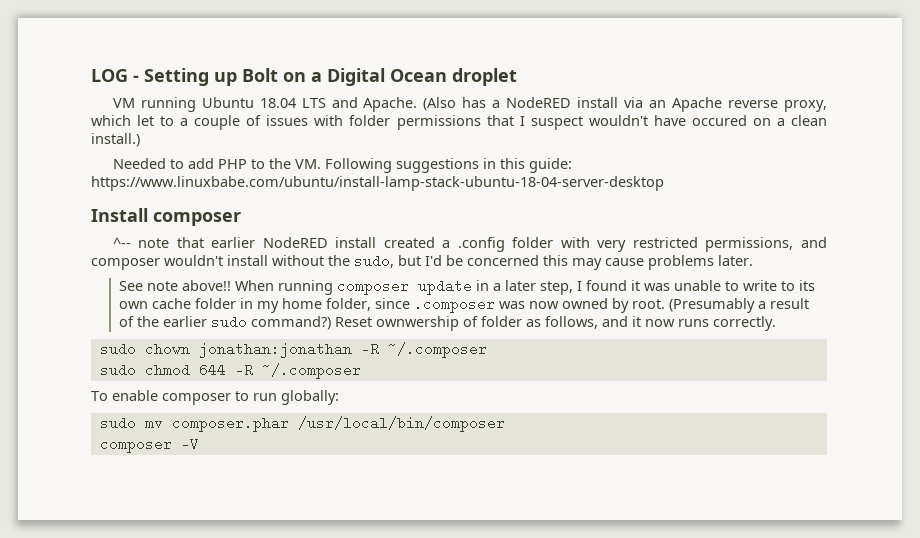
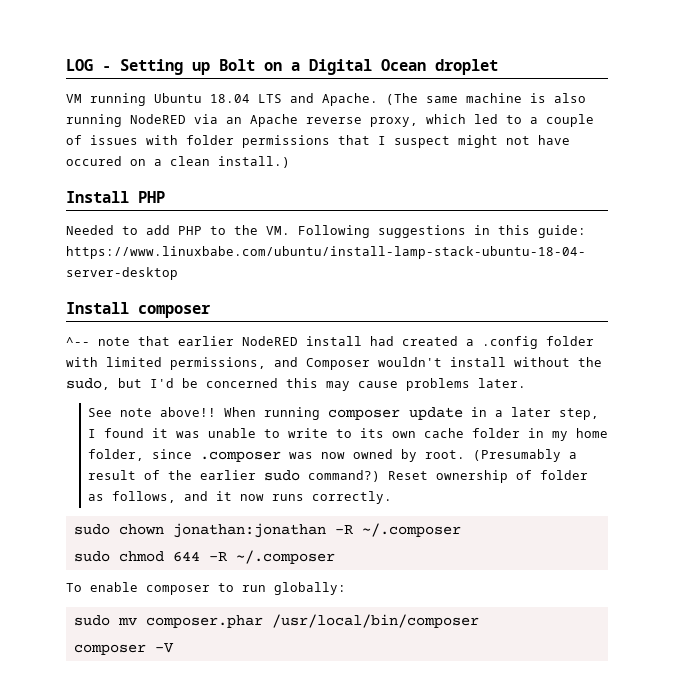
- (Also has a NodeRED install via an Apache reverse proxy, which let to a couple of issues with folder permissions that I suspect wouldn't have occured on a clean install.)
+ (The same machine is also running NodeRED via an Apache reverse proxy, which led to a couple of issues with folder permissions that I suspect might not have occured on a clean install.)
+ Install PHP
- ^-- note that earlier NodeRED install created a .config folder with very restricted permissions, and composer wouldn't install without the sudo, but I'd be concerned this may cause problems later.
+ ^-- note that earlier NodeRED install had created a .config folder with limited permissions, and Composer wouldn't install without the sudo, but I'd be concerned this may cause problems later.
- Reset ownwership of folder as follows, and it now runs correctly.
+ Reset ownership of folder as follows, and it now runs correctly.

• **PROBLEM DESCRIPTION**:
If an entry contains an image, print the rest of that entry exactly and leave the image out.

• **TASK OUTPUT**:
- (Also has a NodeRED install via an Apache reverse proxy, which let to a couple of issues with folder permissions that I suspect wouldn't have occured on a clean install.)
+ (The same machine is also running NodeRED via an Apache reverse proxy, which led to a couple of issues with folder permissions that I suspect might not have occured on a clean install.)
+ Install PHP
- ^-- note that earlier NodeRED install created a .config folder with very restricted permissions, and composer wouldn't install without the sudo, but I'd be concerned this may cause problems later.
+ ^-- note that earlier NodeRED install had created a .config folder with limited permissions, and Composer wouldn't install without the sudo, but I'd be concerned this may cause problems later.
- Reset ownwership of folder as follows, and it now runs correctly.
+ Reset ownership of folder as follows, and it now runs correctly.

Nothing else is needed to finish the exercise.